### Exercise prompt
Output the material exactly, line by line.

### Data
- Opening Delimiter -

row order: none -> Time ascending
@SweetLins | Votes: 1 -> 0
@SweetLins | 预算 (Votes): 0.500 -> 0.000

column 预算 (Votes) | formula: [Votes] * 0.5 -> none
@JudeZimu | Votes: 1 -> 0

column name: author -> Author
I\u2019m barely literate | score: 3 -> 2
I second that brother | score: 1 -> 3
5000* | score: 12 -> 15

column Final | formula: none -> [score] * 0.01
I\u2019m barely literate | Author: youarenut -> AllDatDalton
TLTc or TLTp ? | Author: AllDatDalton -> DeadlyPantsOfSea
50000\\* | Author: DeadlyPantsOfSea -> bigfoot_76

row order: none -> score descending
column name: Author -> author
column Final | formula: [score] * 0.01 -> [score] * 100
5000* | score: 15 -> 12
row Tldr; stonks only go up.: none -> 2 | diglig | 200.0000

- Closing Delimiter -

### Problem solution
row order: none -> Time ascending
@SweetLins | Votes: 1 -> 0
@SweetLins | 预算 (Votes): 0.500 -> 0.000

column 预算 (Votes) | formula: [Votes] * 0.5 -> none
@JudeZimu | Votes: 1 -> 0

column name: author -> Author
I\u2019m barely literate | score: 3 -> 2
I second that brother | score: 1 -> 3
5000* | score: 12 -> 15

column Final | formula: none -> [score] * 0.01
I\u2019m barely literate | Author: youarenut -> AllDatDalton
TLTc or TLTp ? | Author: AllDatDalton -> DeadlyPantsOfSea
50000\\* | Author: DeadlyPantsOfSea -> bigfoot_76

row order: none -> score descending
column name: Author -> author
column Final | formula: [score] * 0.01 -> [score] * 100
5000* | score: 15 -> 12
row Tldr; stonks only go up.: none -> 2 | diglig | 200.0000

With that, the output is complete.